Squinting at the screen without my glasses, willing myself to see. Easier than getting up to clean the smudges. I don't have many wrinkles, but the ones I do seem to be related to the lifelong squint. Between my brows, in creases on either corner of my eyes.

I also have a perpetually raised eyebrow. I think it makes me look incredulous. It certainly doesn't allow me to blend in. Hard to hide the arched look, even with huge face-obscuring sunglasses.

These things are unlikely to change. But telling myself I'm going to make today the day I start exercising again, and then getting all the way through the long day without having broken a sweat - well, yeah. Nothing new there. I'm not one for New Year's Day declarations. I do like making an audacious commitment. Easier when I've got something to prove. Less easy to do day in and day out without the big goal.

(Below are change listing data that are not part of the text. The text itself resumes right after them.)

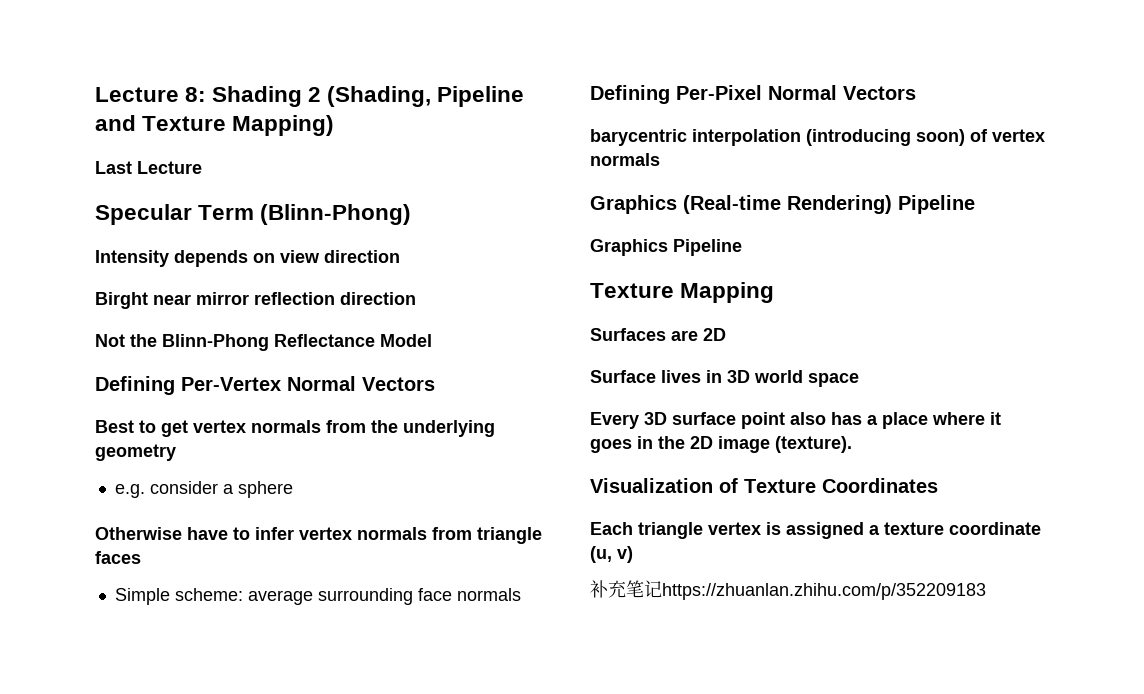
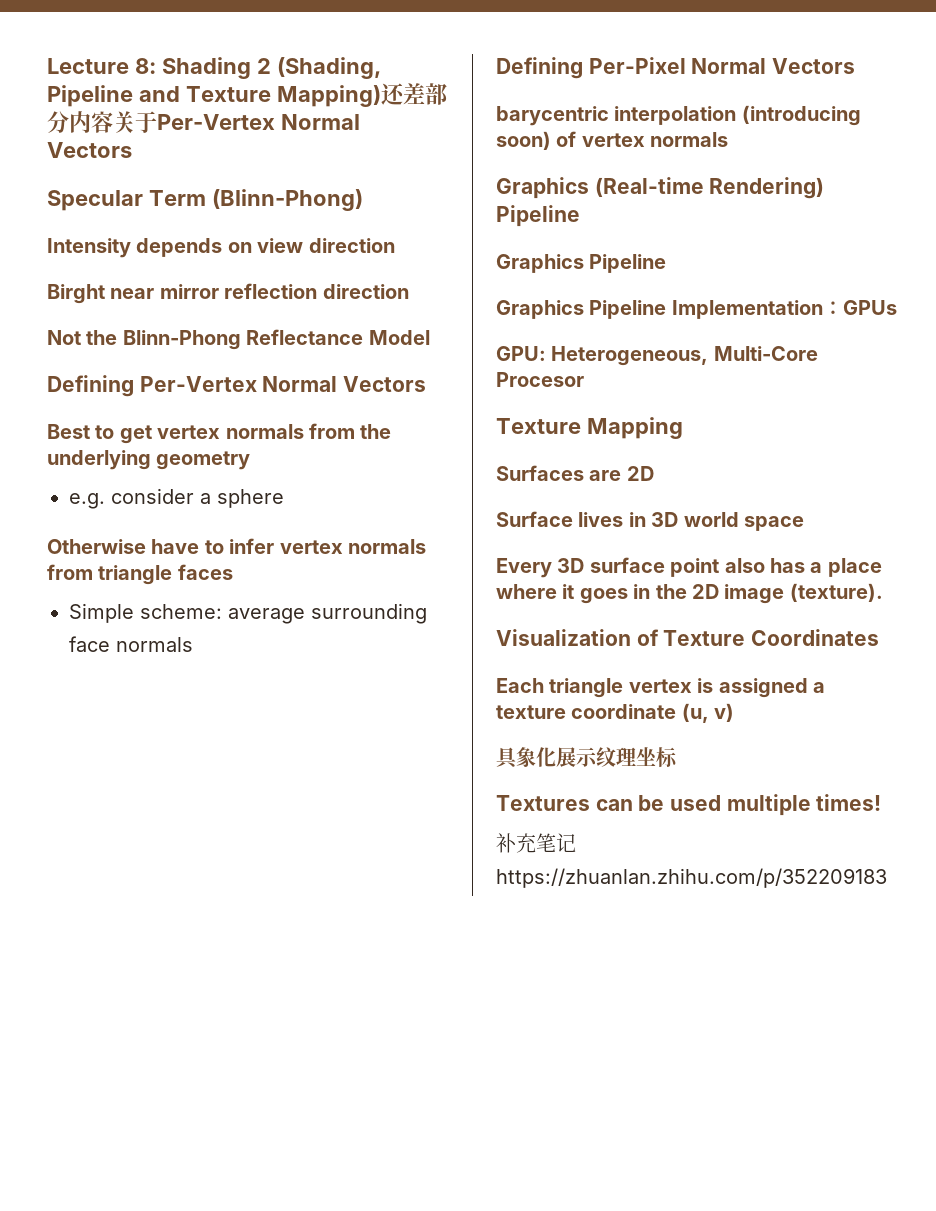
- Lecture 8: Shading 2 (Shading, Pipeline and Texture Mapping)
- Last Lecture
+ Lecture 8: Shading 2 (Shading, Pipeline and Texture Mapping)还差部分内容关于Per-Vertex Normal Vectors
+ Graphics Pipeline Implementation：GPUs
+ GPU: Heterogeneous, Multi-Core Procesor
+ 具象化展示纹理坐标
+ Textures can be used multiple times!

You'd think living a long and healthy life would be enough, but that's not as immediate as raising money for the SF AIDS Foundation, or the Women's Cancer Resource Center. Problem is, these days, everybody and their mother is participating in a charity event, and every third person has a Kickstarter campaign. We've become inured to requests for sponsorship, and accepted that this is the only way to fund urgent causes. But too many, too much - especially in an election year when every other email is a strangely casual call for $13 for Obama, which naturally I give, out of fear for what happens otherwise, all the while bitter that money is the be all and end all.

I find it ironic that I'm exhausted by doing nothing except viewing and responding to, or ignoring pleas for action. Everything these days seems to be between the finger tips and the squinting eyes. The body is almost immaterial.